When I ran the Oracle honeynet, the most instructive moments were the ones where the system behaved exactly as I expected — and I was still wrong about what I was seeing. A connection arriving at a port I had opened was not always what it appeared to be. The system was doing what it was designed to do; I had designed the wrong test. Watching a system behave as expected and watching it behave as you expected it to are different things. That distinction cost me two filings.

This is the story of XPR-0002 and XPR-0003: two submissions about sibling remediators in XProtect that were missing a lock guard present in their patched counterpart. The binary evidence was real and is verifiable today. The exploit claim was not demonstrated. Apple closed both as not actionable. After reviewing their response, I withdrew. They were right.

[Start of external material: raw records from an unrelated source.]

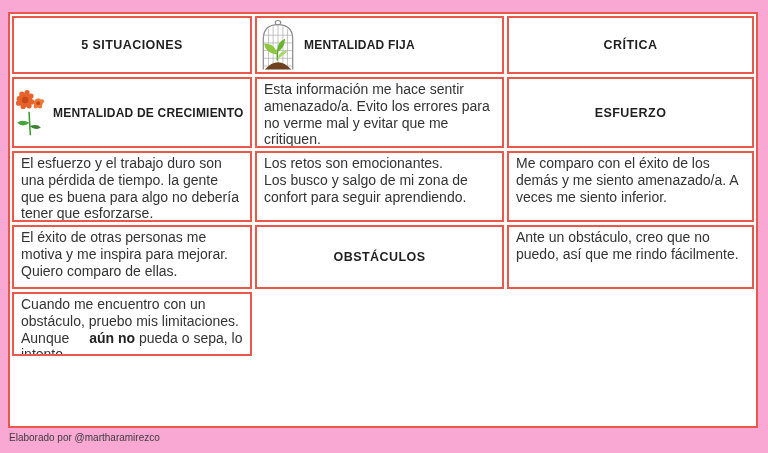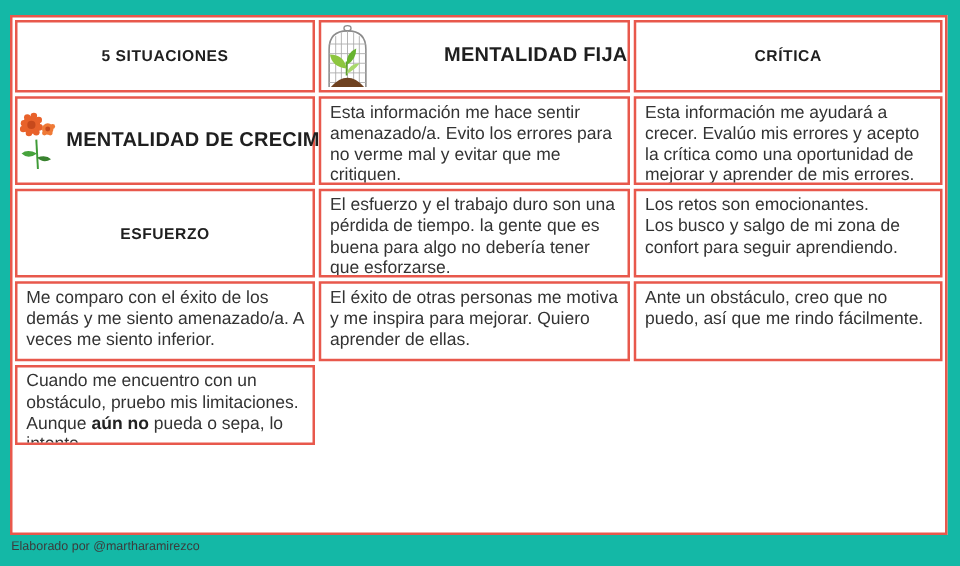--- a/index.html
+++ b/index.html
@@ -10,7 +10,7 @@
     font-family: "Liberation Sans", sans-serif;
     overflow: hidden;
   }
-  .canvas { position: relative; width: 768px; height: 453px; background: #14b8a6; }
+  .canvas { position: relative; width: 768px; height: 453px; background: #f9a8d4; }
 
   .mindset-table {
     position: absolute; left: 8px; top: 12px;

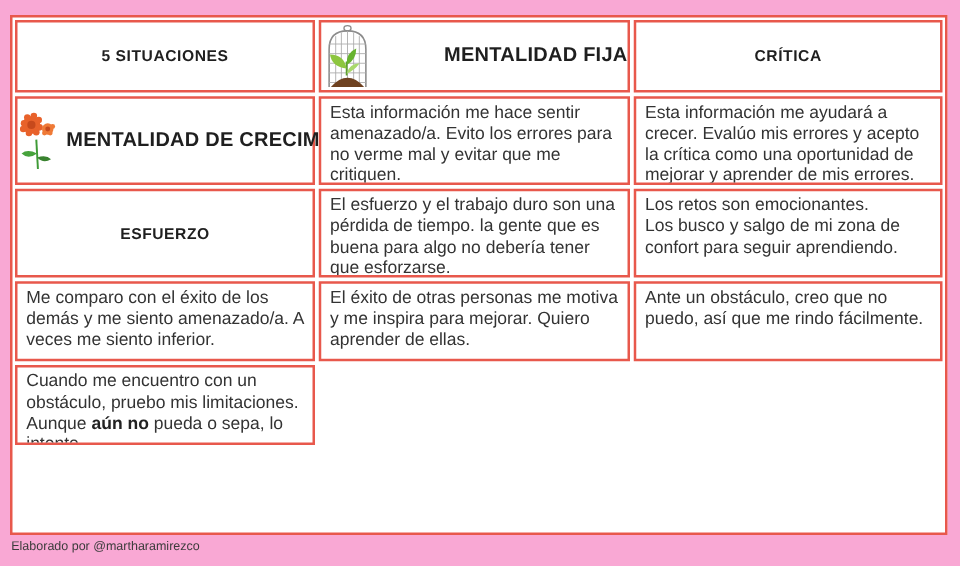--- a/index.html
+++ b/index.html
@@ -37,9 +37,9 @@
     padding: 0 8px;
   }
   .head-col {
-    display: flex; align-items: center; justify-content: space-between;
+    display: flex; align-items: center; justify-content: flex-start;
     gap: 5px;
-    font-weight: 700; font-size: 16px; letter-spacing: .2px;
+    font-weight: 700; font-size: 12px; letter-spacing: .2px;
     color: #1f1f1f;
     white-space: nowrap;
   }

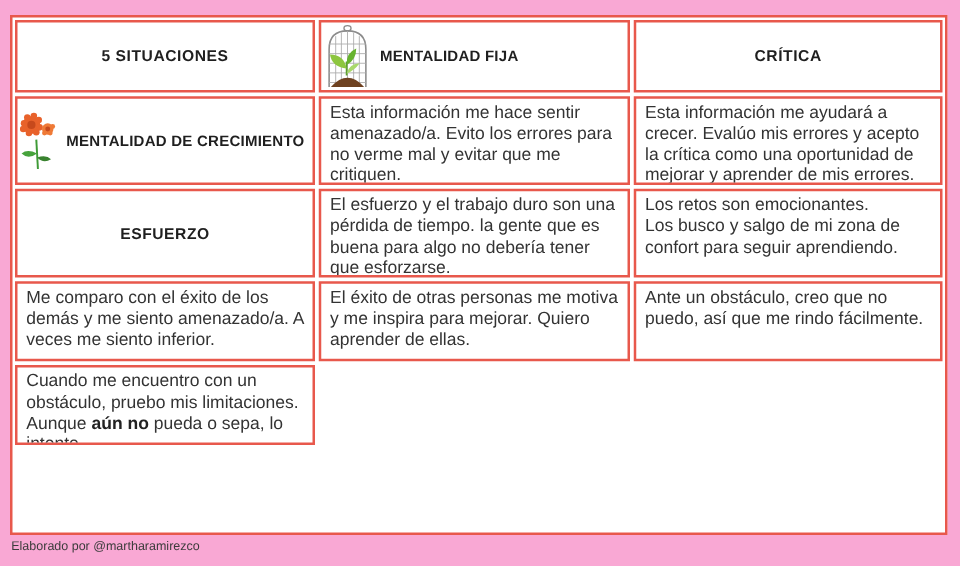--- a/index.html
+++ b/index.html
@@ -125,7 +125,6 @@
       <span>MENTALIDAD DE CRECIMIENTO</span>
     </div>
     <div class="cell body">Esta información me hace sentir amenazado/a. Evito los errores para no verme mal y evitar que me critiquen.</div>
-    <div class="cell body">Esta información me ayudará a crecer. Evalúo mis errores y acepto la crítica como una oportunidad de mejorar y aprender de mis errores.</div>
 
     <div class="cell situation">ESFUERZO</div>
     <div class="cell body">El esfuerzo y el trabajo duro son una pérdida de tiempo. la gente que es buena para algo no debería tener que esforzarse.</div>

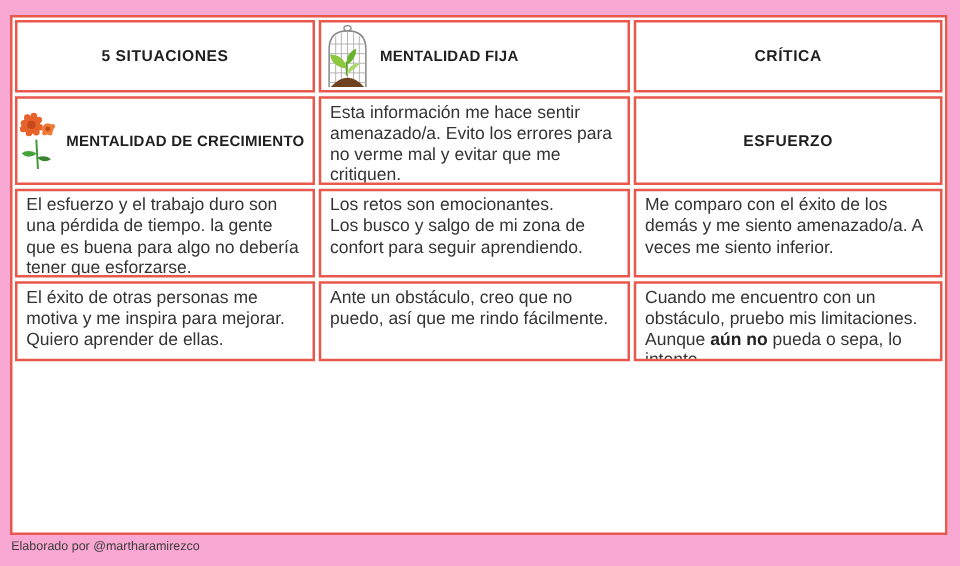--- a/index.html
+++ b/index.html
@@ -133,7 +133,7 @@
 Los busco y salgo de mi zona de confort para seguir aprendiendo.</div>
 
     <div class="cell body">Me comparo con el éxito de los demás y me siento amenazado/a. A veces me siento inferior.</div>
-    <div class="cell body">El éxito de otras personas me motiva y me inspira para mejorar. Quiero aprender de ellas.</div>
+    <div class="cell body">El éxito de otras personas me motiva y me inspira para mejorar. Quiero comparo de ellas.</div>
 
     <div class="cell body">Ante un obstáculo, creo que no puedo, así que me rindo fácilmente.</div>
     <div class="cell body"><span>Cuando me encuentro con un obstáculo, pruebo mis limitaciones. Aunque </span><b>aún no</b><span> pueda o sepa, lo intento.</span></div>

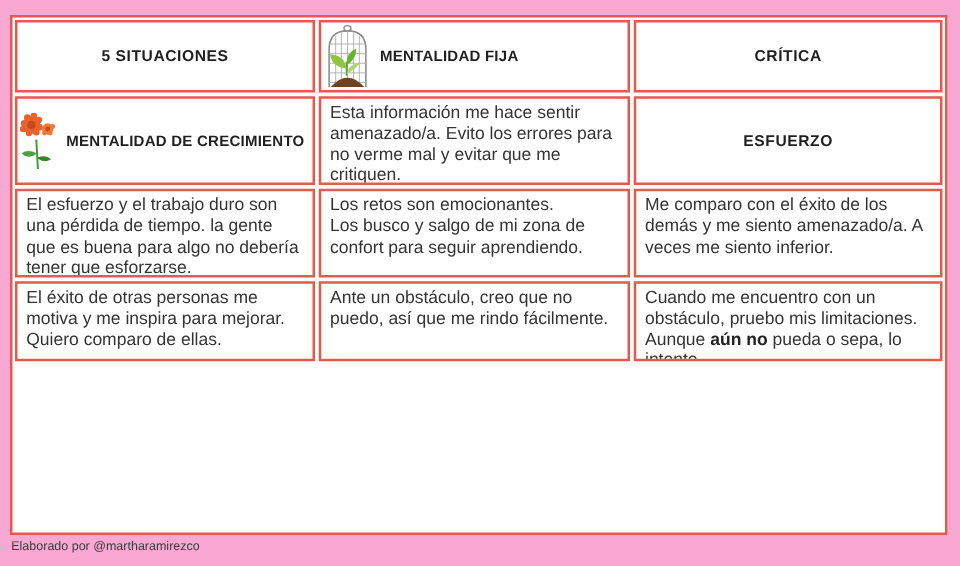--- a/index.html
+++ b/index.html
@@ -135,6 +135,7 @@
     <div class="cell body">Me comparo con el éxito de los demás y me siento amenazado/a. A veces me siento inferior.</div>
     <div class="cell body">El éxito de otras personas me motiva y me inspira para mejorar. Quiero comparo de ellas.</div>
 
+    <div class="cell situation">OBSTÁCULOS</div>
     <div class="cell body">Ante un obstáculo, creo que no puedo, así que me rindo fácilmente.</div>
     <div class="cell body"><span>Cuando me encuentro con un obstáculo, pruebo mis limitaciones. Aunque </span><b>aún no</b><span> pueda o sepa, lo intento.</span></div>
 

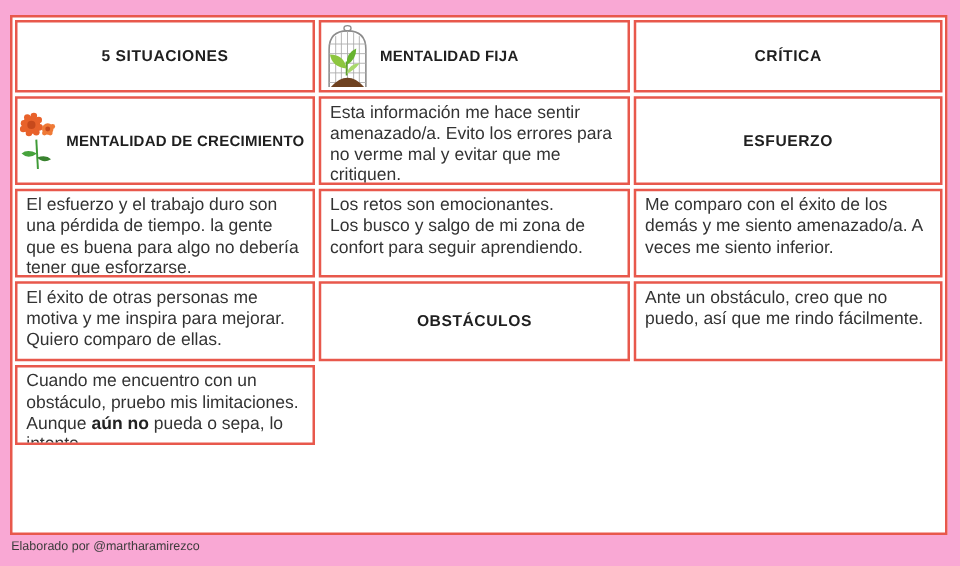--- a/index.html
+++ b/index.html
@@ -50,7 +50,7 @@
     white-space: pre-line;
     overflow: hidden;
   }
-  .body b { color: #222; }
+  .body b { color: #222; margin-left: 16px; }
   .icon-wrap { display: inline-flex; flex: 0 0 auto; }
   .credit {
     position: absolute; left: 9px; top: 432px;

The background: CVE-2024-40843

CVE-2024-40843 patched a check-then-act race condition in XProtectRemediatorGeneric's removePlist() function. The pattern: the remediator checked whether a plist file existed, then later unlinked it. Between check and unlink, a symlink substitution could redirect the unlink to a different path — a classic TOCTOU race. The patch introduced a write-lock acquisition before the check-then-unlink sequence, closing the window.

The question I was asking when I examined the sibling remediators was straightforward: did the patch propagate to all remediators sharing the same removePlist() implementation? The answer, in the binary, was no.

The binary evidence

The structural difference between the patched and unpatched code paths is verifiable with standard tools. nm against the patched XProtectRemediatorGeneric binary shows lock primitives adjacent to the removePlist symbol. The same check against XProtectRemediatorCrapyrator and XProtectRemediatorToyDrop shows no corresponding lock primitive. The disassembly confirms it: in the patched binary, a lock acquisition precedes the check-then-unlink sequence; in the unpatched siblings, it does not.

This is not a subtle finding. The structural difference is clear. The asymmetric guard exists in the binary evidence, and anyone with access to the remediator binaries and a disassembler can confirm it today.

#!/bin/bash
# XProtectRemediator asymmetric guard analysis -- binary evidence only
# Demonstrates the structural difference; does NOT demonstrate exploitability

REMEDIATOR_PATH="/Library/Apple/System/Library/CoreServices/XProtect.bundle/Contents/MacOS"

echo "=== Checking for removePlist lock guard implementations ==="
for remediator in "$REMEDIATOR_PATH"/XProtectRemediator*; do
    name=$(basename "$remediator")
    # Check for write-lock pattern (guard present in patched remediators):
    if nm "$remediator" 2>/dev/null | grep -q "os_unfair_lock\|pthread_mutex"; then
        echo "[GUARDED]   $name -- lock primitive present near removePlist"
    else
        echo "[UNGUARDED] $name -- no lock primitive found (asymmetric with patched siblings)"
    fi
done

echo ""
echo "The asymmetric guard is a code-quality observation."
echo "It does not demonstrate that the race is exploitable."
echo "See also: 'The harness that lied' for why the runtime claim was withdrawn."

Why the claim was not demonstrated

The binary asymmetry is one thing. Demonstrating that the race in the unpatched remediators is actually winnable is another. XProtect remediators execute infrequently, on a schedule, and under conditions that are difficult to control from an attacker position. The window between check and unlink is real in the binary. Whether it is reachable under conditions that permit a symlink race requires a runtime demonstration — timing measurements, a triggering mechanism, and observed impact — that I did not produce.

A separate post, "The harness that lied", covers the test harness I built that appeared to confirm the exploit. It did not. The harness was measuring its own cleanup operations, not XProtect's behaviour. That failure was instructive and embarrassing in roughly equal measure.

What to take from this

The binary analysis is worth doing. Asymmetric guards between sibling binaries are a legitimate finding class — they suggest that a fix was not propagated consistently, and they are worth reporting. The mistake was presenting the asymmetry as a demonstrated exploit rather than as a hypothesis to test. Apple's response was not dismissive; it was accurate. A code-quality observation without demonstrated impact is a different filing from a demonstrated exploit, and the two should not be submitted as if they were the same thing.

The distinction between the two is not a bureaucratic nicety. It is the difference between "this code path looks like it should be vulnerable" and "I have evidence that it is".

Disclosure note

XPR-0002 and XPR-0003 were submitted to Apple through the Apple Security Research Framework and closed as not actionable. I withdrew both after reviewing Apple's response. The binary analysis described here is reproducible against publicly available system binaries. No exploit was demonstrated. Apple's response is characterised accurately. This post is separate from "The harness that lied", which covers the methodology failure of the runtime test.

Are you there? The binary said something. Whether it said what I thought it said is a different question.